» What the task asks: Your answer must be every line of the data below that holds the string "color", copied exactly.

Web interface edit records:
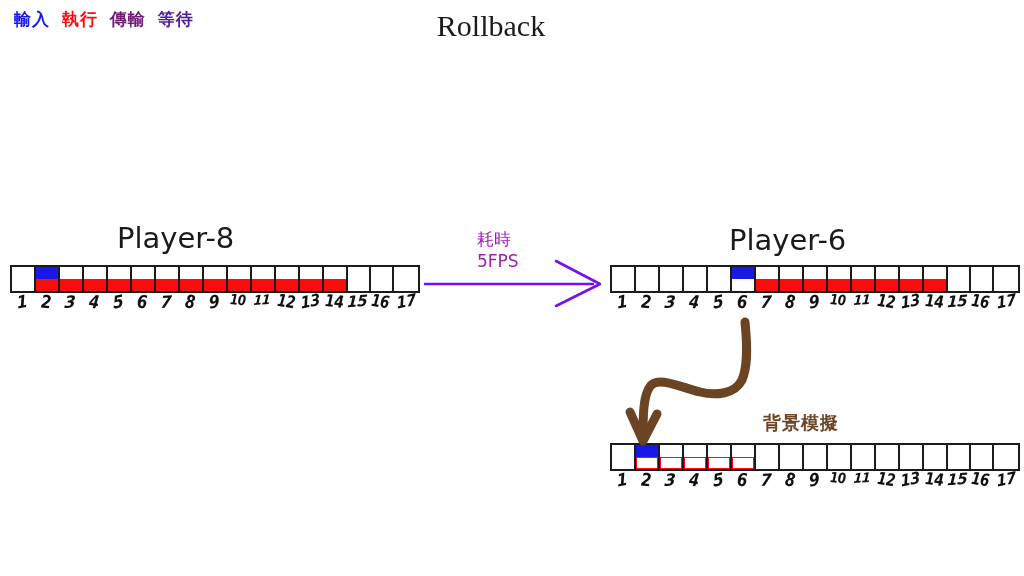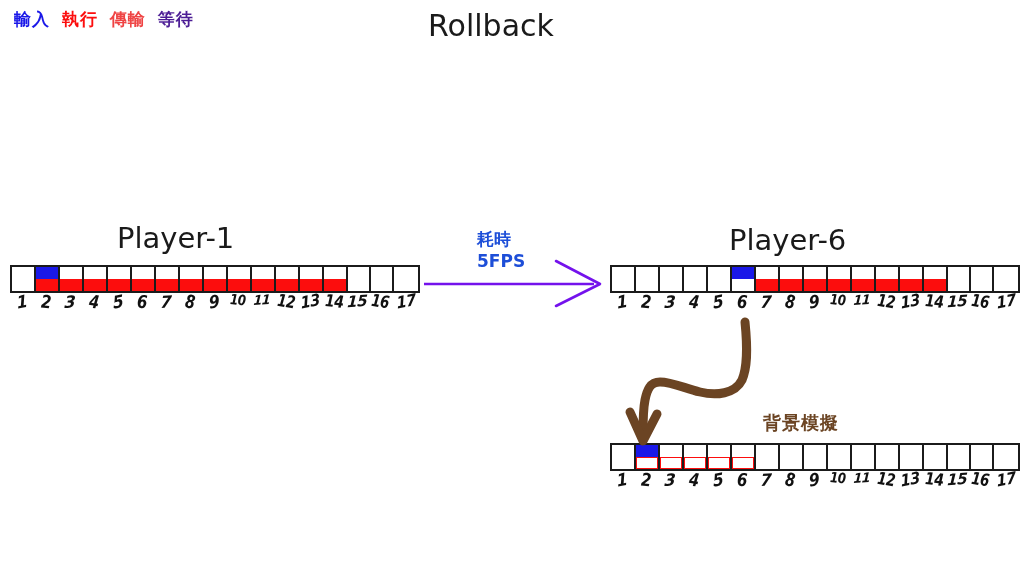--- a/index.html
+++ b/index.html
@@ -109,7 +109,7 @@
 <div class="abs" id="legend">
   <span style="color:#1a18e8">輸入</span>
   <span style="color:#fc0d0d">執行</span>
-  <span style="color:#ef4444">傳輸</span>
+  <span style="color:#701a75">傳輸</span>
   <span style="color:#4c1d95">等待</span>
 </div>
 

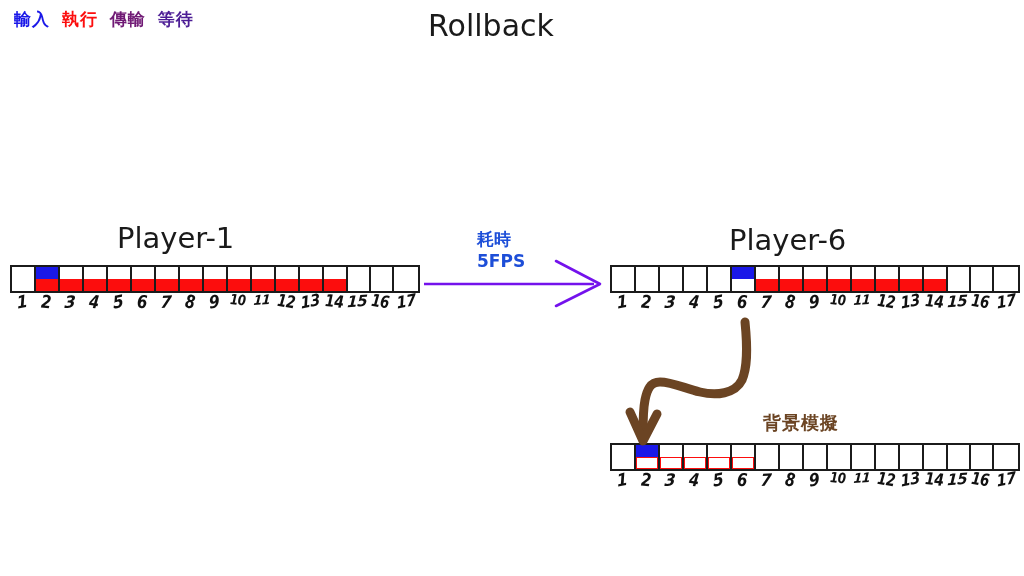--- a/index.html
+++ b/index.html
@@ -32,7 +32,7 @@
     font-weight:400;
   }
   
-  #title-inner{position:relative;left:-21px;}
+  #title-inner{position:relative;left:-21px;font-family:Liberation Serif, serif;}
 
   
   .player-label{

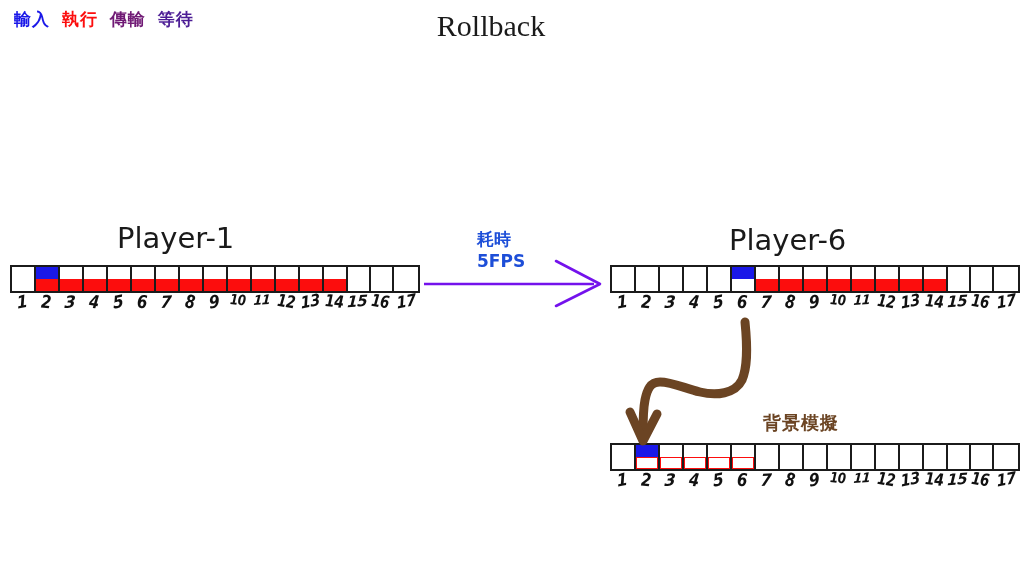--- a/index.html
+++ b/index.html
@@ -117,7 +117,7 @@
   <span id="title-inner">Rollback</span>
 </div>
 
-<div class="abs player-label" id="p1-label">Player-1</div>
+<div class="abs player-label" id="p1-label">Player-8</div>
 <div class="abs timeline" id="tl1" style="left: 10px; top: 265px; position: absolute;">
     <div class="cell" style="width: 24px;">
       <div class="top "></div>

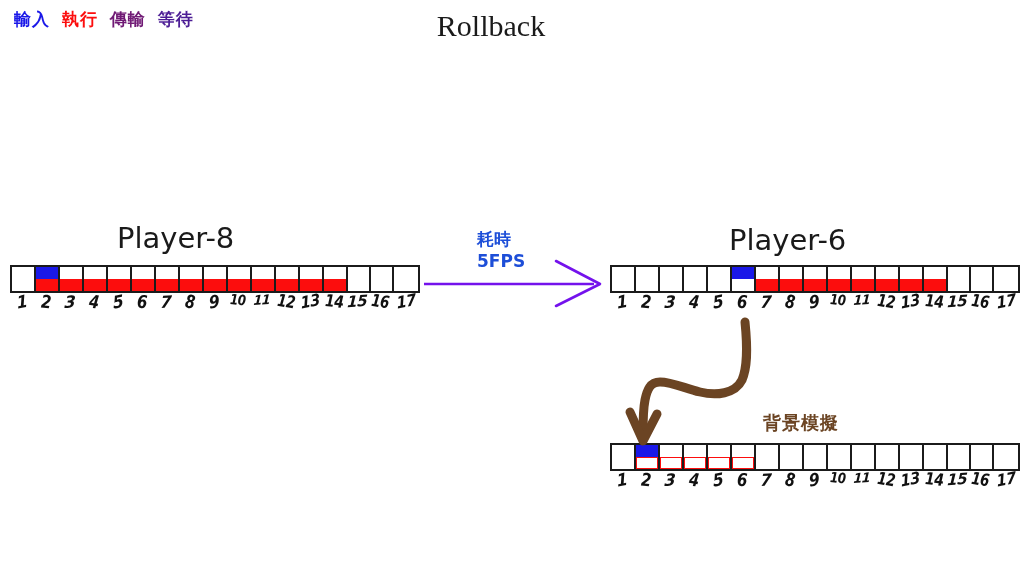--- a/index.html
+++ b/index.html
@@ -86,10 +86,10 @@
   
   #arrow-label{
     left:477px;top:228px;
-    color:#1d4ed8;
+    color:#a21caf;
     font-size:17px;
     line-height:22px;
-    font-weight:700;
+    font-weight:400;
     white-space:nowrap;
   }
   #bg-label{

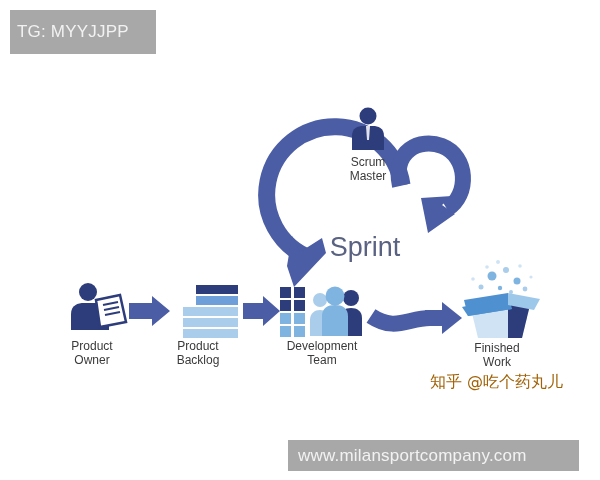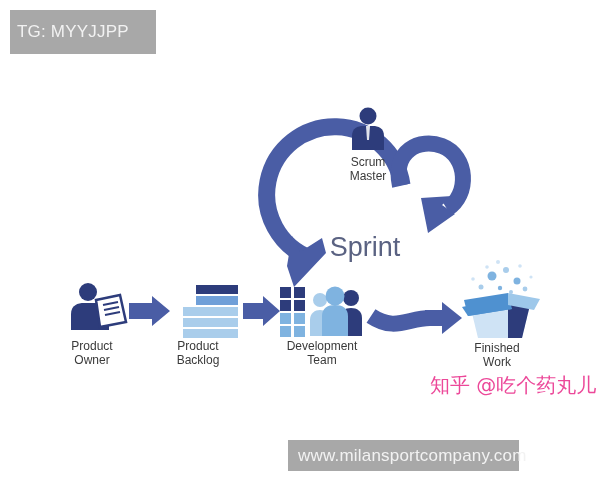--- a/index.html
+++ b/index.html
@@ -53,8 +53,8 @@
     position: absolute;
     left: 430px;
     top: 372px;
-    font-size: 20px;
-    color: #ec4899;
+    font-size: 16px;
+    color: #a16207;
     font-family: "DejaVu Sans", sans-serif;
     white-space: nowrap;
   }

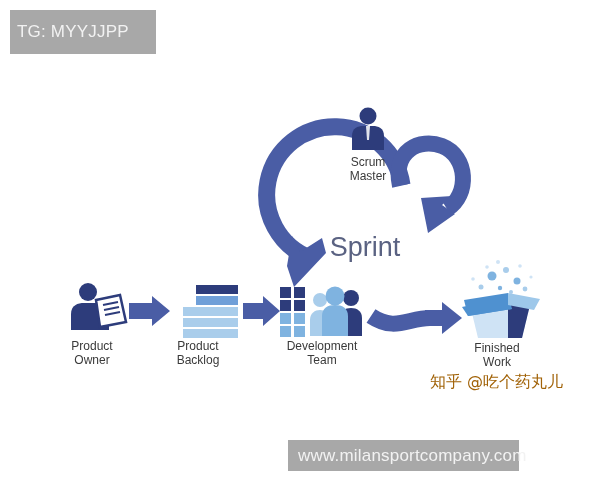--- a/index.html
+++ b/index.html
@@ -41,7 +41,7 @@
   #url-banner {
     left: 288px;
     top: 440px;
-    width: 231px;
+    width: 291px;
     height: 31px;
     font-size: 17px;
     padding-left: 10px;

» Exercise solution:
   <span style="color:#1a18e8">輸入</span>
   <span style="color:#fc0d0d">執行</span>
-  <span style="color:#ef4444">傳輸</span>
+  <span style="color:#701a75">傳輸</span>
   <span style="color:#4c1d95">等待</span>
-    color:#1d4ed8;
+    color:#a21caf;
-    color: #ec4899;
+    color: #a16207;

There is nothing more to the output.